Find the line containing "of feels sentimental as well I suppose." in the entries below. Restate it and each line after it, word for word, up to and including the line containing "- I know in".

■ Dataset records

========================================

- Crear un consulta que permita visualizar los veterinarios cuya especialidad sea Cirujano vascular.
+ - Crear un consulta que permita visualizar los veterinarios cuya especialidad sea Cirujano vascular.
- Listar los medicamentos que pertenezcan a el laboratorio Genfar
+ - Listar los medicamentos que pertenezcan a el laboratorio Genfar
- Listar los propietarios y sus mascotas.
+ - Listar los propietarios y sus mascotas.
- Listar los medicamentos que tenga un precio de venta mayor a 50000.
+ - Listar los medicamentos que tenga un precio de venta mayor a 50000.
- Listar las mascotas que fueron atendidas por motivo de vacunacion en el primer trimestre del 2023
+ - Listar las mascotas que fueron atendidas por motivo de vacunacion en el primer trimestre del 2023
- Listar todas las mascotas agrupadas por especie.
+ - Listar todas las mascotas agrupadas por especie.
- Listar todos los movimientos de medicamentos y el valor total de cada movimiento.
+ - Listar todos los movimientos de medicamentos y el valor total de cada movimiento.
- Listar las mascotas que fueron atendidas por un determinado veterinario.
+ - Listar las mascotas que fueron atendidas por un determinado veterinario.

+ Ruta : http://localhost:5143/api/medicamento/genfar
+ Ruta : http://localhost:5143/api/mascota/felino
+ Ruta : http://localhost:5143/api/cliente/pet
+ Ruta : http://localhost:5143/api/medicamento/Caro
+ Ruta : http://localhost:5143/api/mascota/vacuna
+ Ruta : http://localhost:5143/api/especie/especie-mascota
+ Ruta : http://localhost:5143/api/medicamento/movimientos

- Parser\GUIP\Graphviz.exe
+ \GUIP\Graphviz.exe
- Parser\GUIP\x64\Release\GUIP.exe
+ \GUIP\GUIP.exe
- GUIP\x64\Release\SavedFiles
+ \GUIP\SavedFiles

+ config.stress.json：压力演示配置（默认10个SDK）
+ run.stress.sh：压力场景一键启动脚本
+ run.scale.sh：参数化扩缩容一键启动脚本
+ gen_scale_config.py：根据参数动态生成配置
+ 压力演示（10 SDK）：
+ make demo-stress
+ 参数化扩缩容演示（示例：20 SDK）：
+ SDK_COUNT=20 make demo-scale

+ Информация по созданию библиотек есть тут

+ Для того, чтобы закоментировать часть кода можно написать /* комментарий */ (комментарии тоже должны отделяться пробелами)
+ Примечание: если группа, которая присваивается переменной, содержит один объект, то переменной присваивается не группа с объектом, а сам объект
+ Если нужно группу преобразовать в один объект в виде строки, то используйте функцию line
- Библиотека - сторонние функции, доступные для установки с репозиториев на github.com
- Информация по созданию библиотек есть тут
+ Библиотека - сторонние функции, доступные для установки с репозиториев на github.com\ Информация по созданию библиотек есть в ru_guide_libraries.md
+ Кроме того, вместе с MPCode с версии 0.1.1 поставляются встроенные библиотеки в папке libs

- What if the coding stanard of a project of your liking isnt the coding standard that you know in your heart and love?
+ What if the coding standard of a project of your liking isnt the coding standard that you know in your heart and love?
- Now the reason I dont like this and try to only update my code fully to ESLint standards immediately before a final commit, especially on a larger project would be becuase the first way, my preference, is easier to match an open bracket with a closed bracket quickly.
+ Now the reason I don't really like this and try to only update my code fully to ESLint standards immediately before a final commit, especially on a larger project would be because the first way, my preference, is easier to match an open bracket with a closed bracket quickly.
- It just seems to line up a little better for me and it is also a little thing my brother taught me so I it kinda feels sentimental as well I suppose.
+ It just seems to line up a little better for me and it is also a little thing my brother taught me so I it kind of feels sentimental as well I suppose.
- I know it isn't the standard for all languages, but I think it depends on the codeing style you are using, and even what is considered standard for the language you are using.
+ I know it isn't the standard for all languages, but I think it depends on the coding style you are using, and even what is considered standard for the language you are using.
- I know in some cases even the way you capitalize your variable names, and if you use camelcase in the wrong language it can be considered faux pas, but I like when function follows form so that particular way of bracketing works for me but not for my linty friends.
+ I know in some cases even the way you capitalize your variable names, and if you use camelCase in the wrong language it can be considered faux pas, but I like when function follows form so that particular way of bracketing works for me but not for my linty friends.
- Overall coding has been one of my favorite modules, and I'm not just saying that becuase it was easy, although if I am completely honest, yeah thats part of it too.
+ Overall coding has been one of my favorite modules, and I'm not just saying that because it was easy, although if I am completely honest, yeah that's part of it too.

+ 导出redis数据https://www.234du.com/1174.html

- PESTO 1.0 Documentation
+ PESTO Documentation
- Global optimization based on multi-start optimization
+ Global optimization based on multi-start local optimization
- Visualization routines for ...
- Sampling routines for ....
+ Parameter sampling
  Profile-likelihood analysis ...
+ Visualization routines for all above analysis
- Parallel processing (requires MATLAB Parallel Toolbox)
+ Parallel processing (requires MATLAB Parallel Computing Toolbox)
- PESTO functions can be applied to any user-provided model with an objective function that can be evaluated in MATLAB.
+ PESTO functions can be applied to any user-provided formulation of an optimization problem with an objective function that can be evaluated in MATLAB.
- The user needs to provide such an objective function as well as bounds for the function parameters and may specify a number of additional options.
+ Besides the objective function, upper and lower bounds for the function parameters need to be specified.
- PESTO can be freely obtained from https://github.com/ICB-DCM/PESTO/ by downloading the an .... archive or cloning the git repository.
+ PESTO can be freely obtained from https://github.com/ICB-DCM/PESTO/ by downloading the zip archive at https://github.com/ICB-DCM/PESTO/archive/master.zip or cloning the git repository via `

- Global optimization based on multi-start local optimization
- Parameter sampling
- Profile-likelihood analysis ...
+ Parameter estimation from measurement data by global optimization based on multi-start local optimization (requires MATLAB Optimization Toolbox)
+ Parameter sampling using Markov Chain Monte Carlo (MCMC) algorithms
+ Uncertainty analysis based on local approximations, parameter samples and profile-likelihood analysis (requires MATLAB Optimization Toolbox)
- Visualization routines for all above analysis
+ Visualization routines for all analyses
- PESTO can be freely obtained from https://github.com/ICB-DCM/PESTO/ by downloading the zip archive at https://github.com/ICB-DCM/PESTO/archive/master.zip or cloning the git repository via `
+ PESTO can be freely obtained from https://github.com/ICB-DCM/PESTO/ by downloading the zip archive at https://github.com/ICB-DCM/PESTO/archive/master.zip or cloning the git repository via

========================================

■ OUTPUT FOR THIS EXERCISE
+ It just seems to line up a little better for me and it is also a little thing my brother taught me so I it kind of feels sentimental as well I suppose.
- I know it isn't the standard for all languages, but I think it depends on the codeing style you are using, and even what is considered standard for the language you are using.
+ I know it isn't the standard for all languages, but I think it depends on the coding style you are using, and even what is considered standard for the language you are using.
- I know in some cases even the way you capitalize your variable names, and if you use camelcase in the wrong language it can be considered faux pas, but I like when function follows form so that particular way of bracketing works for me but not for my linty friends.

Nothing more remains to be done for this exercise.